Additionally, some people may experience illness anxiety disorder (IAD), which is commonly referred to as health anxiety and previously referred to as hypochondria.
Common symptoms of anxiety:
- Chest pain
- Feeling faint/dizzy
- Dry mouth
- Hot flashes and/or sweating
- Fatigue and/or mental exhaustion
- Muscle aches due to tension/stress
- Shortness of breath
Symptoms of COVID-19:
- Fever and/or chills
- Shortness of breath
- Muscle aches
- Loss of taste and/or smell
- Nausea and/or vomiting
The symptoms that could present in both cases include shortness of breath/difficulty breathing, chest pain, nausea/vomiting, head or muscle aches, fatigue, and chills.
When examining the difference between anxiety symptoms and COVID-19, it's important to note the symptoms of COVID-19 that are not present in anxiety attacks.
The difference in symptoms
A person with anxiety may experience heart palpitations, trembling, tingling, or sweating (without a fever). These are all common anxiety symptoms, but not symptoms often associated with COVID-19.
Meanwhile, a person with COVID may experience symptoms that will not be present in anxiety cases, such as a sore throat, loss of taste/smell, a dry cough, and congestion.
It's not uncommon for people to experience symptoms (or assume they are experiencing symptoms) of a virus that has reached the level of a global pandemic. This is why it's important to distinguish the differences in the symptoms you're feeling and the actual symptoms of the COVID-19 virus.
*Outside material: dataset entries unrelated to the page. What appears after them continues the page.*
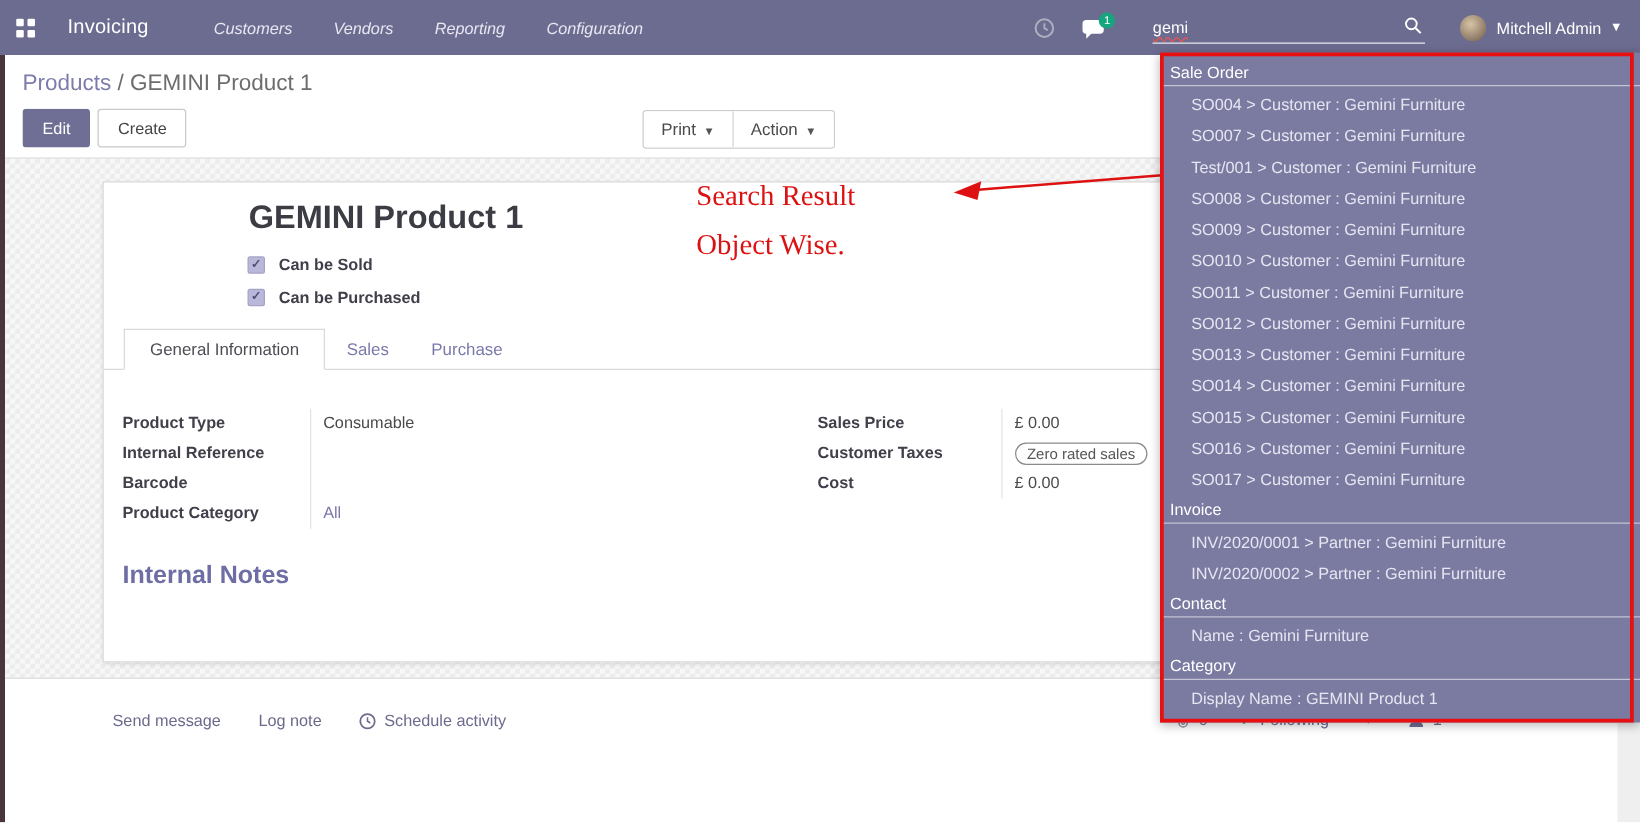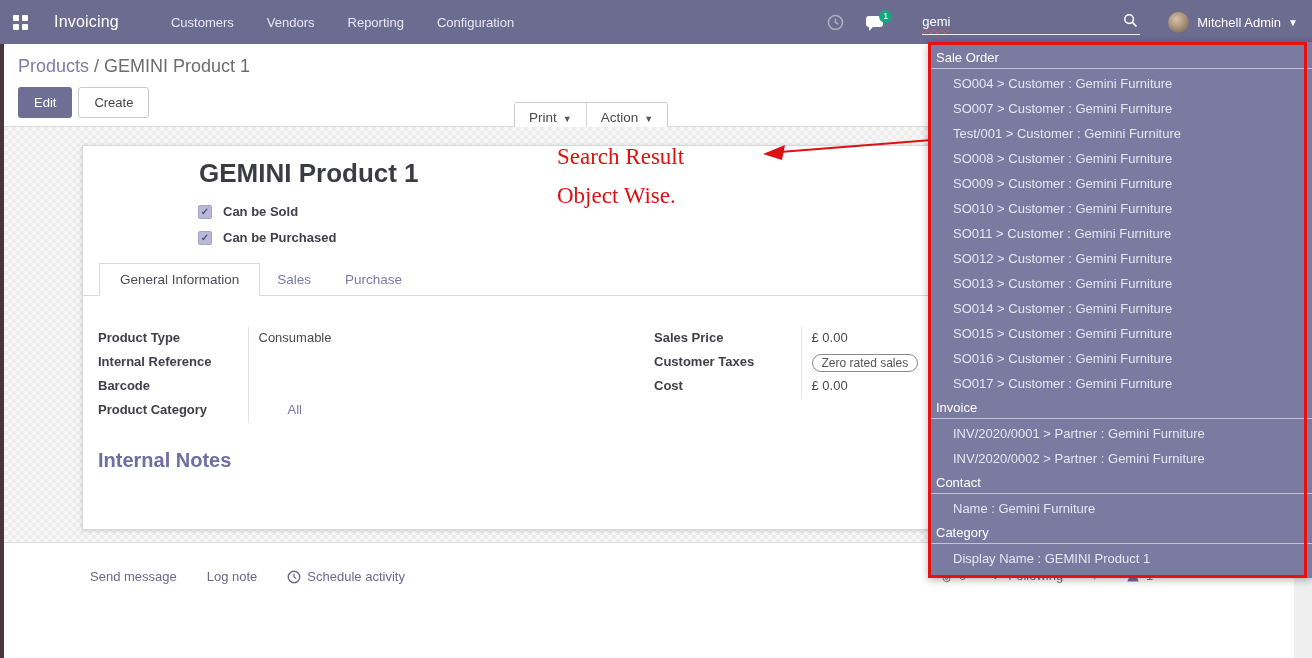--- a/index.html
+++ b/index.html
@@ -12,7 +12,7 @@
   .apps-icon { width:15px; height:15px; margin-left:13px; display:grid; grid-template-columns:6px 6px; grid-template-rows:6px 6px; gap:3px; cursor:pointer; }
   .apps-icon span { background:#fff; border-radius:1px; }
   .brand { font-size:16px; margin-left:26px; font-weight:400; letter-spacing:.2px; }
-  .nav-menus { display:flex; margin-left:52px; gap:33px; font-size:13px; color:#e8e7f2; }
+  .nav-menus { display:flex; margin-left:52px; gap:33px; font-size:13px; color:#e8e7f2;font-style:italic; }
   .nav-menus span { cursor:pointer; }
   .nav-right { position:absolute; right:0; top:0; height:44px; display:flex; align-items:center; }
   .icon-clock { width:17px; height:17px; opacity:.45; margin-right:22px; }

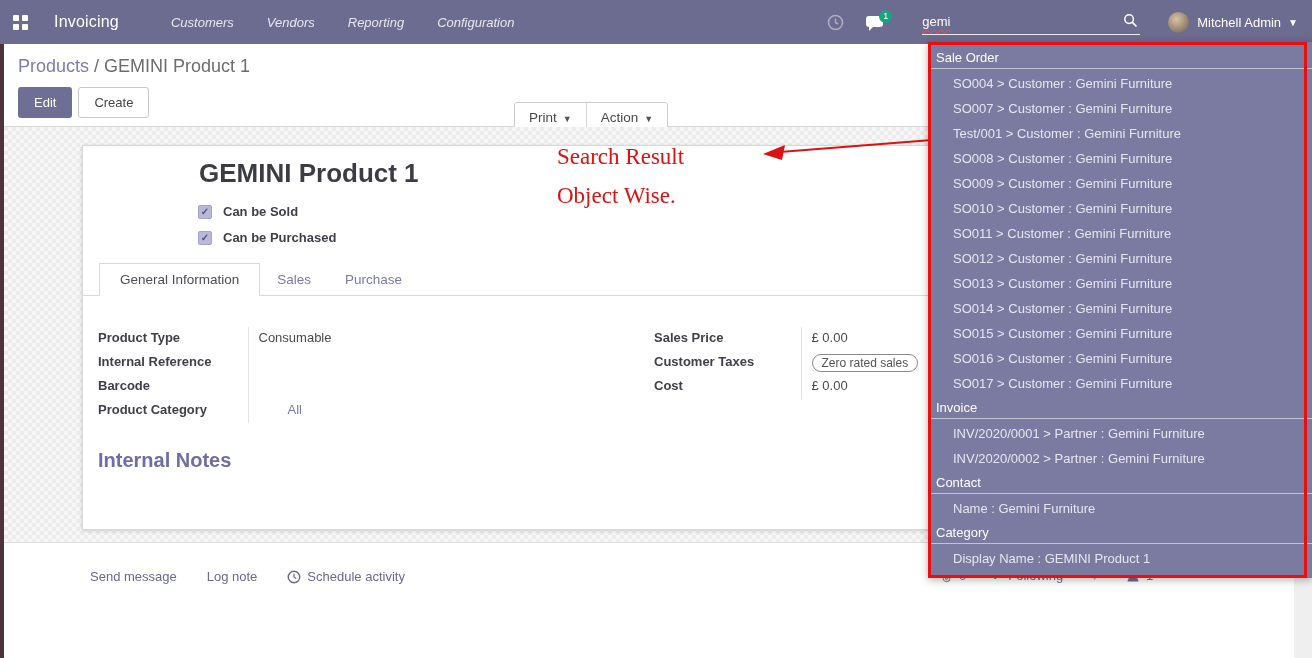--- a/index.html
+++ b/index.html
@@ -41,7 +41,7 @@
   .btn { font-size:13px; padding:7px 15px; border-radius:3px; cursor:pointer; border:1px solid transparent; }
   .btn-primary { background:#6f6e95; color:#fff; }
   .btn-default { background:#fff; color:#444; border-color:#c9c9c9; }
-  .btn-group { position:absolute; left:514px; top:58px; display:inline-flex; border:1px solid #ccc; border-radius:3px; overflow:hidden; background:#fff; }
+  .btn-group { position:absolute; left:514px; top:44px; display:inline-flex; border:1px solid #ccc; border-radius:3px; overflow:hidden; background:#fff; }
   .btn-group .gbtn { font-size:13.5px; color:#4a4a4a; padding:7px 14px; cursor:pointer; background:#fff; }
   .btn-group .gbtn + .gbtn { border-left:1px solid #d6d6d6; }
   .gbtn .dcaret { font-size:9px; color:#555; margin-left:6px; }

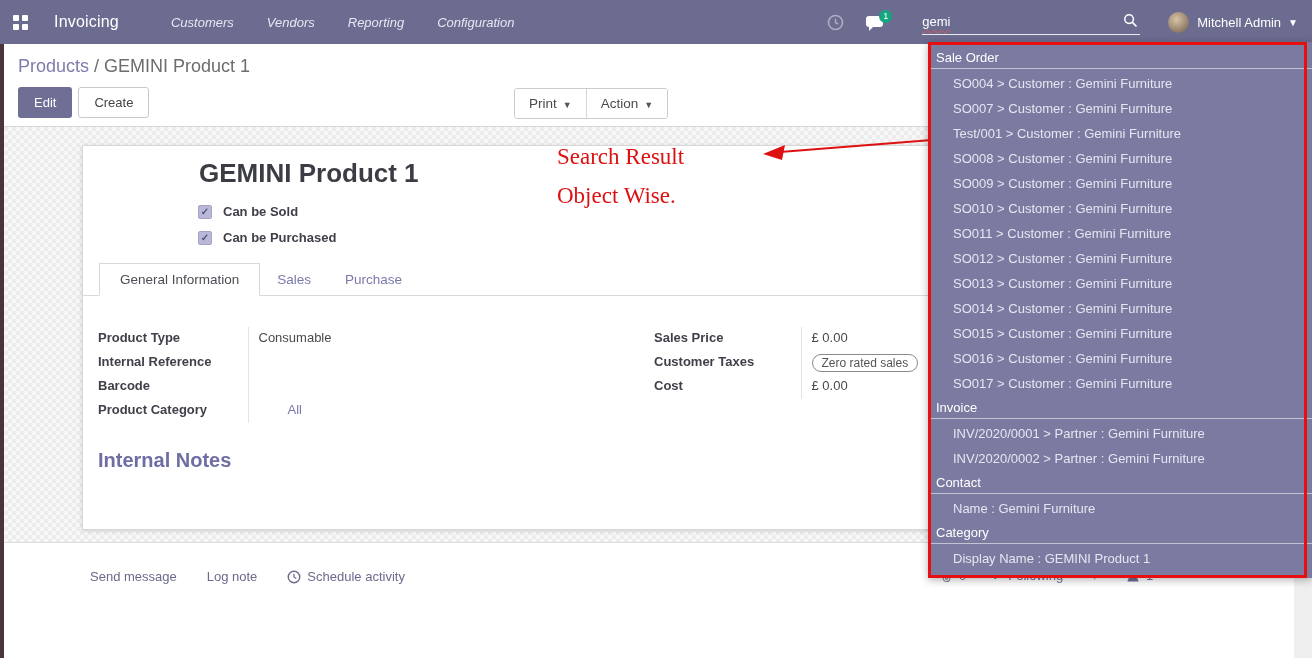--- a/index.html
+++ b/index.html
@@ -72,7 +72,7 @@
   .fgroup-left  { left:15px; }  .fgroup-left  td.lbl { width:150px; } .fgroup-left  td.val { width:370px; }
   .fgroup-right { left:571px; } .fgroup-right td.lbl { width:147px; } .fgroup-right td.val { width:260px; }
   .fgroup tr { height:24px; }
-  .val .link { color:#7a79ab; cursor:pointer;margin-left:29px; }
+  .val .link { color:#7a79ab; cursor:pointer; }
   .pill { display:inline-block; border:1px solid #8a8a8a; border-radius:11px; padding:1px 9px; font-size:12px; color:#555; }
   .section-h { position:absolute; left:15px; top:303px; font-size:20px; font-weight:bold; color:#6e6da4; }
Chest pain, for example, can be felt in both anxiety and coronavirus patients, but there are some key differences in how that chest pain presents. outlines the differences between a panic attack (commonly associated with high anxiety levels) and COVID-19 symptoms. If you're having a panic attack, according to Medical News Today, your chest pain may last anywhere from 5 minutes to an hour and feel like sharp, stabbing pains. This is often accompanied by mental symptoms such as negative thoughts and emotions.
COVID-19 chest pain is slightly different. It will be persistent and feel like more of a pressure than sharp pains. These pains may be accompanied by other flu-like symptoms, such as a cough.
What is illness anxiety disorder (IAD) and how common is it?
What is IAD (illness anxiety disorder) and how does it impact you?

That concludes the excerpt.